» **ABOUT THIS TASK**
Word for word, give the data again without its pictures.

========

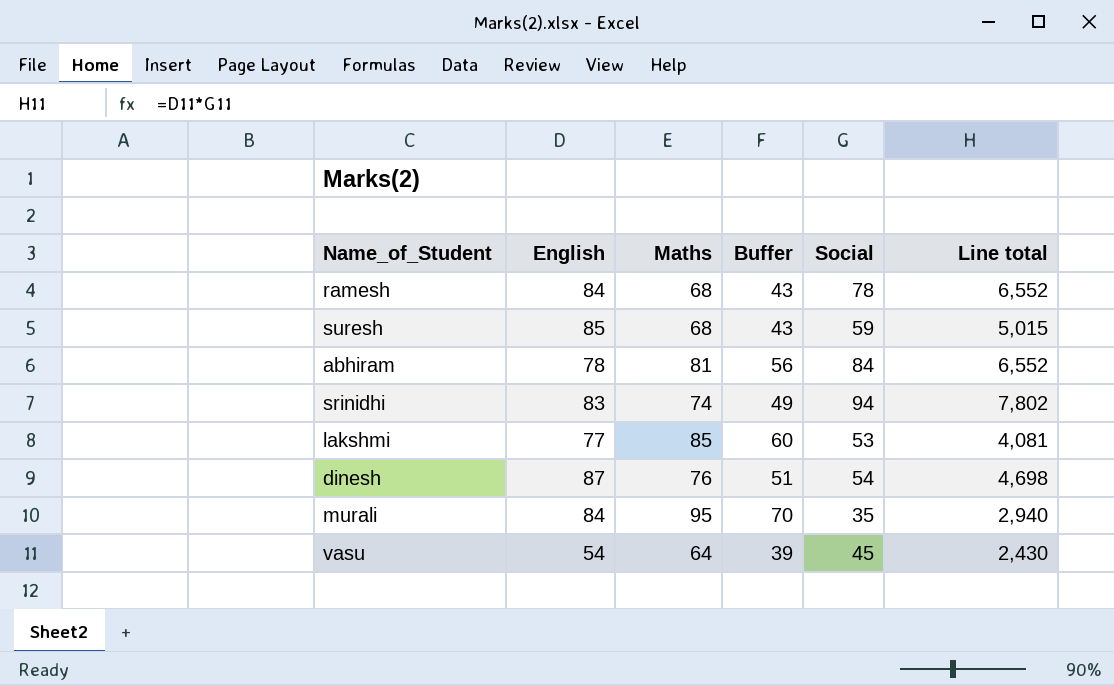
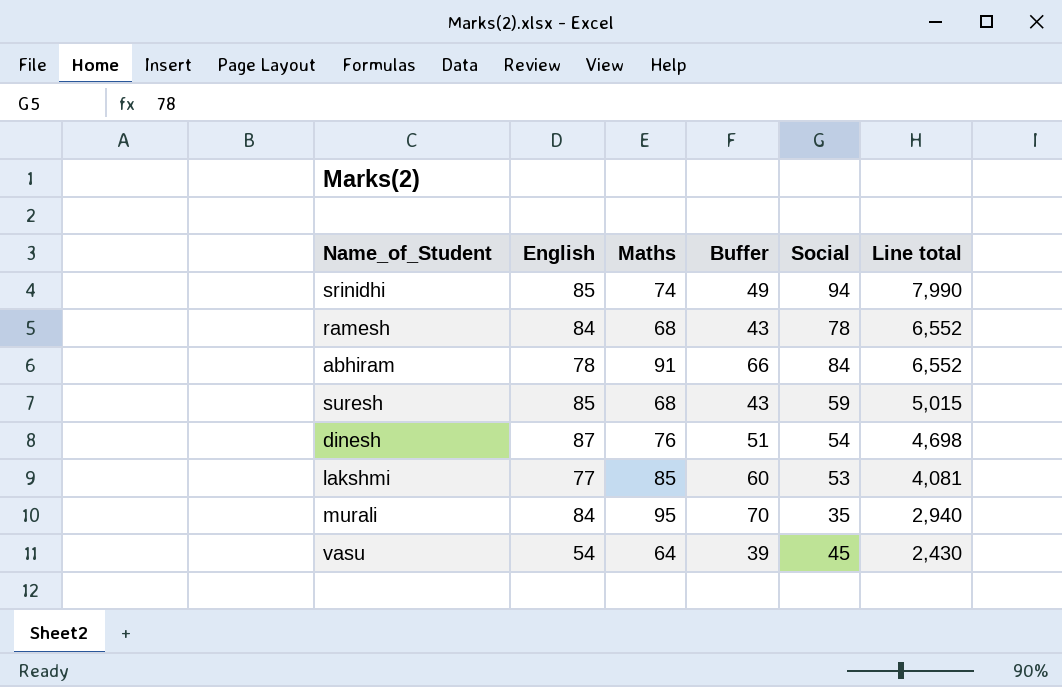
row order: none -> Line total descending
srinidhi | English: 83 -> 85
srinidhi | Line total: 7,802 -> 7,990
abhiram | Maths: 81 -> 91
abhiram | Buffer: 56 -> 66

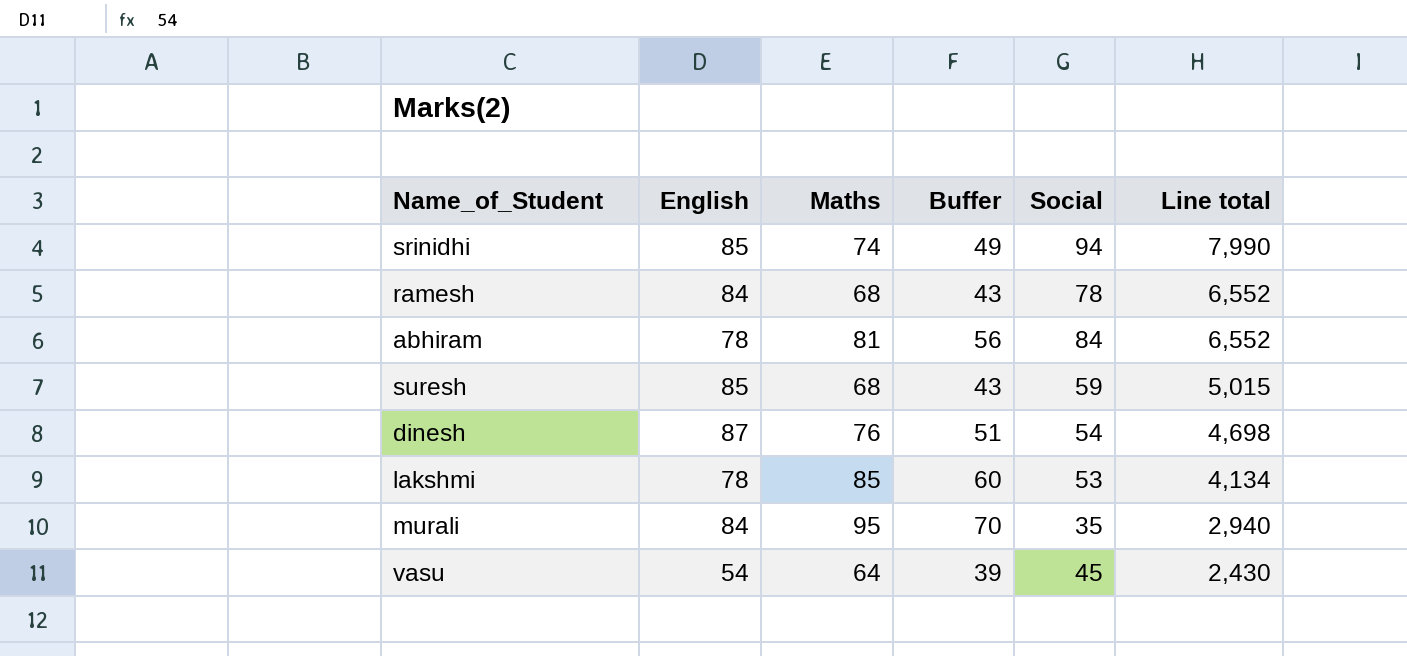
abhiram | Maths: 91 -> 81
abhiram | Buffer: 66 -> 56
lakshmi | English: 77 -> 78
lakshmi | Line total: 4,081 -> 4,134

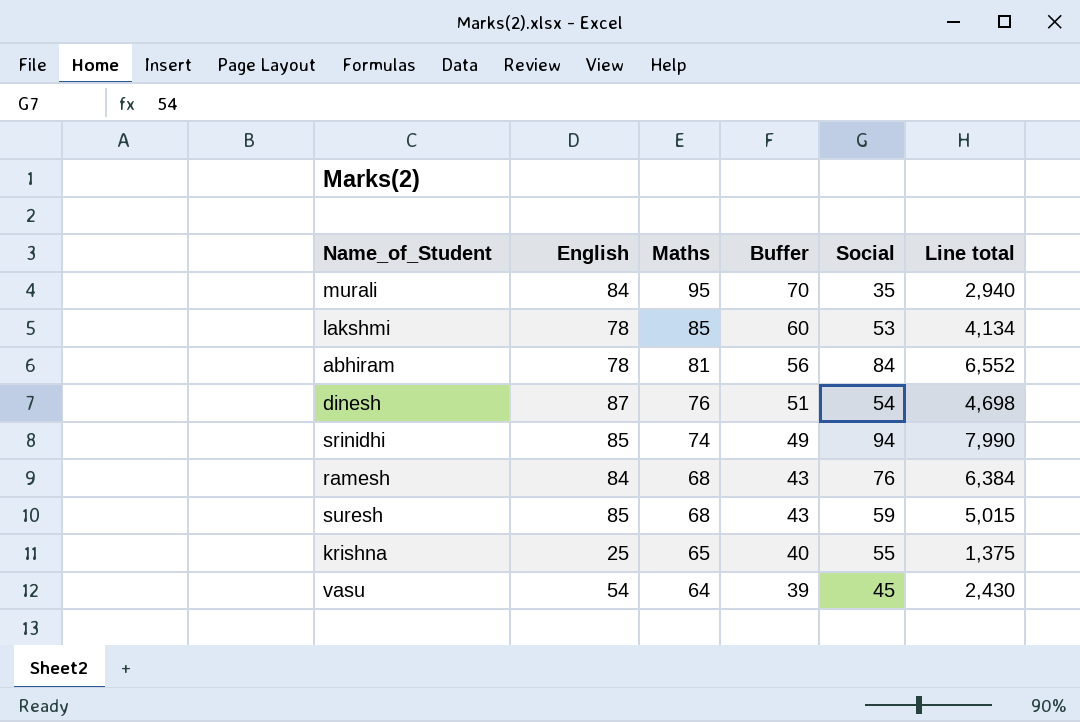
row order: Line total descending -> Maths descending
ramesh | Social: 78 -> 76
ramesh | Line total: 6,552 -> 6,384
row krishna: none -> 25 | 65 | 40 | 55 | 1,375

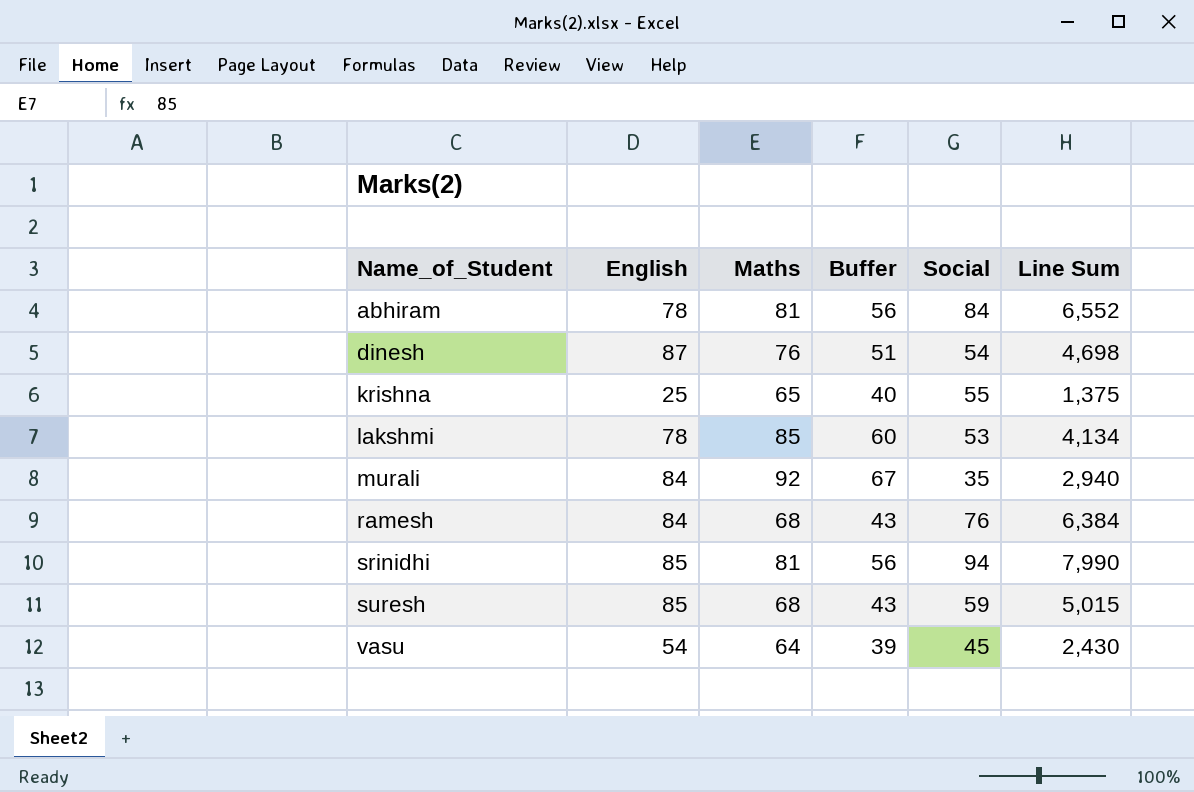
row order: Maths descending -> Name_of_Student ascending
column name: Line total -> Line Sum
murali | Maths: 95 -> 92
murali | Buffer: 70 -> 67
srinidhi | Maths: 74 -> 81
srinidhi | Buffer: 49 -> 56

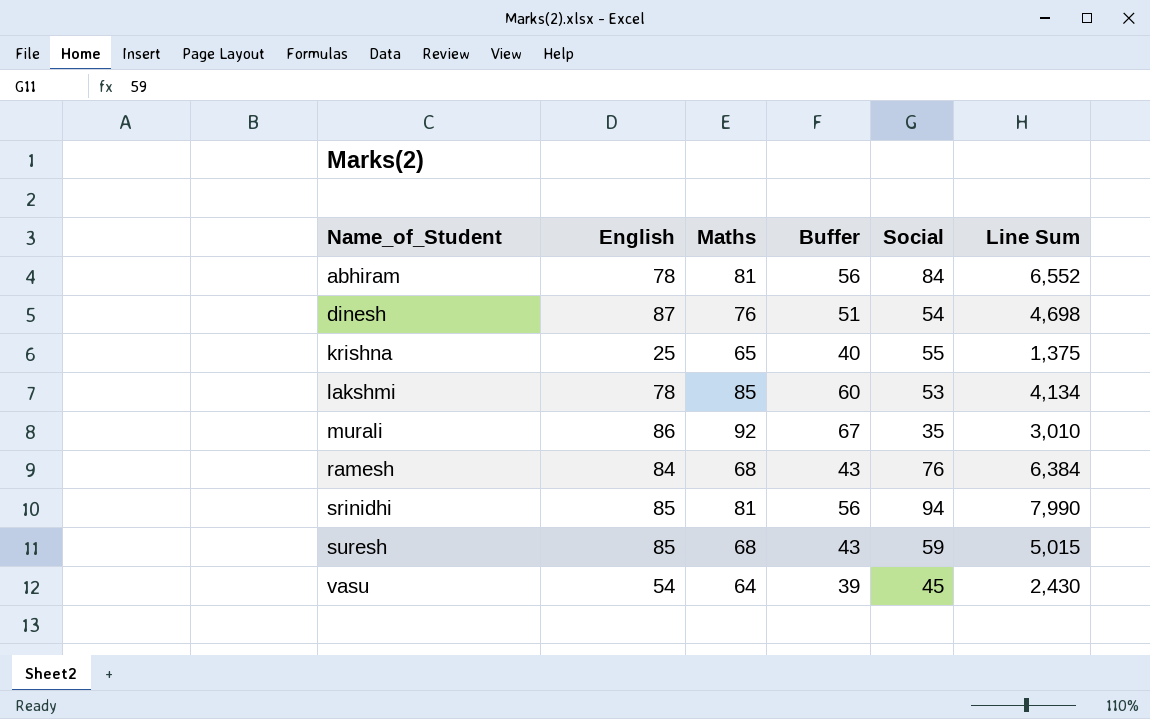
murali | English: 84 -> 86
murali | Line Sum: 2,940 -> 3,010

========

» **TASK SOLUTION**
row order: none -> Line total descending
srinidhi | English: 83 -> 85
srinidhi | Line total: 7,802 -> 7,990
abhiram | Maths: 81 -> 91
abhiram | Buffer: 56 -> 66

abhiram | Maths: 91 -> 81
abhiram | Buffer: 66 -> 56
lakshmi | English: 77 -> 78
lakshmi | Line total: 4,081 -> 4,134

row order: Line total descending -> Maths descending
ramesh | Social: 78 -> 76
ramesh | Line total: 6,552 -> 6,384
row krishna: none -> 25 | 65 | 40 | 55 | 1,375

row order: Maths descending -> Name_of_Student ascending
column name: Line total -> Line Sum
murali | Maths: 95 -> 92
murali | Buffer: 70 -> 67
srinidhi | Maths: 74 -> 81
srinidhi | Buffer: 49 -> 56

murali | English: 84 -> 86
murali | Line Sum: 2,940 -> 3,010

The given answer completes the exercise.